Особенный жар всему придает тот момент юбилейного торжества, который в репортерских отчетах именуется «дружеской беседой, затянувшейся далеко за полночь». Цицерон подходит к Катону и говорит:

– Я не хотел, Катон Катоныч, говорить за столом о ваших заслугах перед русским обществом,– это было бы слишком похоже на официальную ложь. Но теперь, когда мы здесь беседуем попросту, позвольте вас уверить, что если Карфаген еще не разрушен, то скоро обязательно разрушится, и только благодаря вам. Как попугай, в благородном, конечно, смысле, вы двадцать лет твердите о необходимости его разрушения, и, как я слышал, сторожа в строительном департаменте сильно заинтересованы вашими речами. Позвольте от души поздравить вас.

Катон Катоныч покачивается и говорит:

– Это ты, Цицерошка? То-то я смотрю, прохвост какой-то. Только ты не обижайся. Ты славный парень. Ты умный парень. Ты талантливый парень.
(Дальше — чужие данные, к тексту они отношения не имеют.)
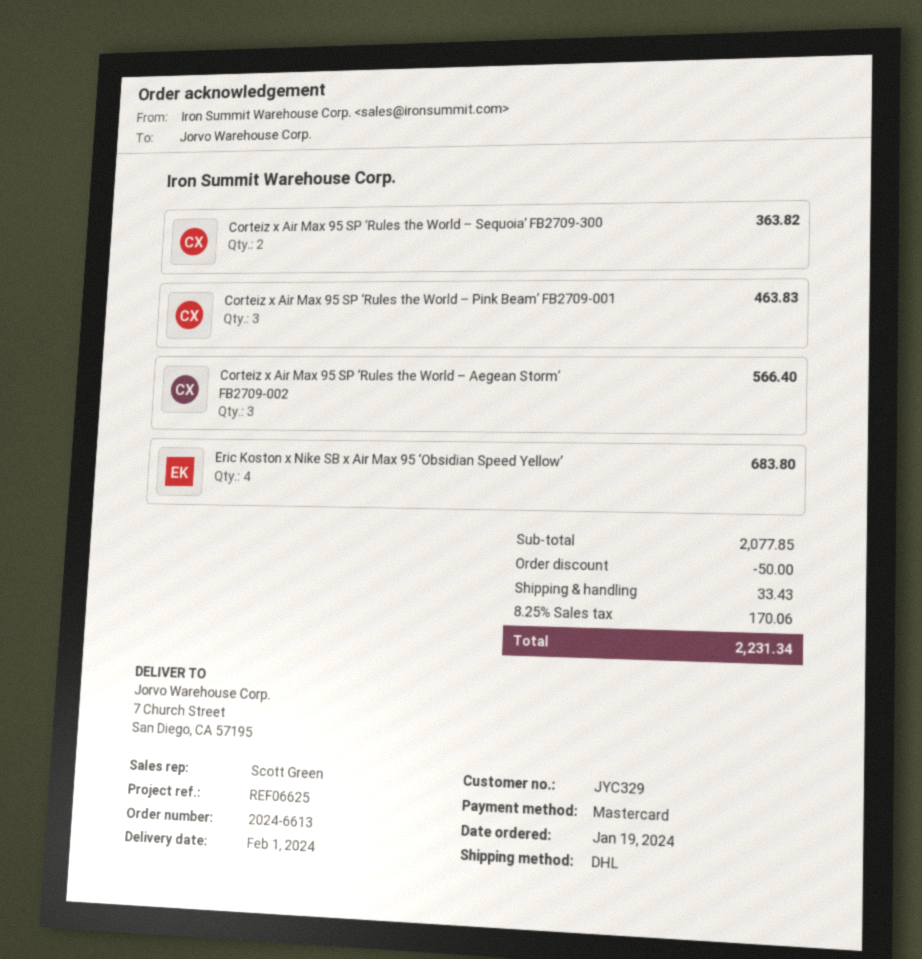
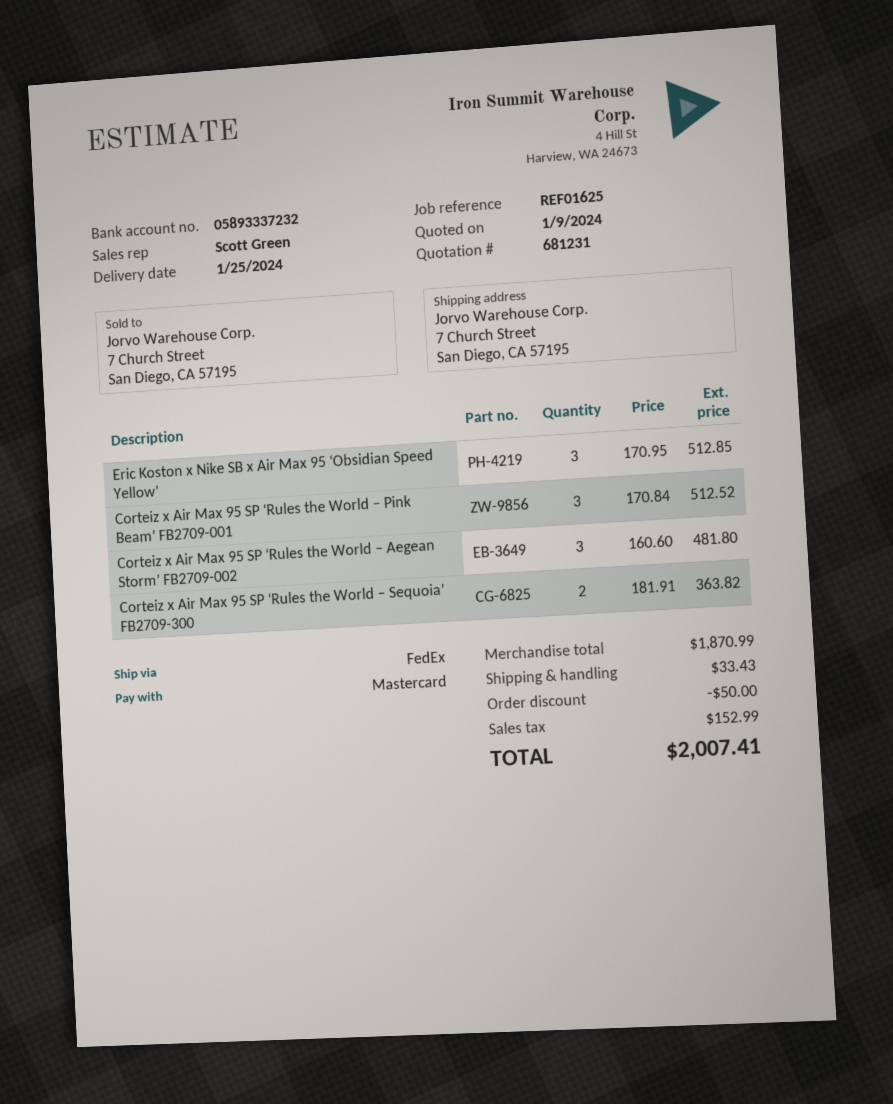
delivery date: 2024-02-01 -> 2024-01-25
reference: REF06625 -> REF01625
shipping method: DHL -> FedEx
Corteiz x Air Max 95 SP ‘Rules the World – Pink Beam’ FB2709-001: 3 for 463.83 -> 3 for 512.52
Corteiz x Air Max 95 SP ‘Rules the World – Aegean Storm’ FB2709-002: 3 for 566.40 -> 3 for 481.80
Eric Koston x Nike SB x Air Max 95 ‘Obsidian Speed Yellow’: 4 for 683.80 -> 3 for 512.85
subtotal: 2077.85 -> 1870.99
tax: 170.06 -> 152.99
total: 2231.34 -> 2007.41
Это ничего, что ты прохвост. Это у тебя пройдет.

– Уже проходит, Катон Катоныч.

– Проходит! Поцелуемся, Цицерошка. Господа, черти, глядите на моего друга, Цицерошку: вот кто истинный носитель заветов... заветов... Кто выпил мою рюмку?

Тут же вертится маленький человек, до того маленький, что даже похвалить не умеет,– а тоже хочется маслица хоть на самый крохотный душевный бутербродик. После долгих колебаний он разбегается, подпрыгивает и целует Катона в лысину. Катон удерживает равновесие и спрашивает:

– Кто это меня... мокрым по лысине?

– Это я-с. Поцелуй-с.

Катон соображает и аттестует:

– Симпатичный юноша.

Наступает момент, когда славословие по неизъяснимым законам русской души легко может перейти в драку, и торжественно заканчивается.

– Ах, пусто б тебе было, пустопорожнее российское вранье!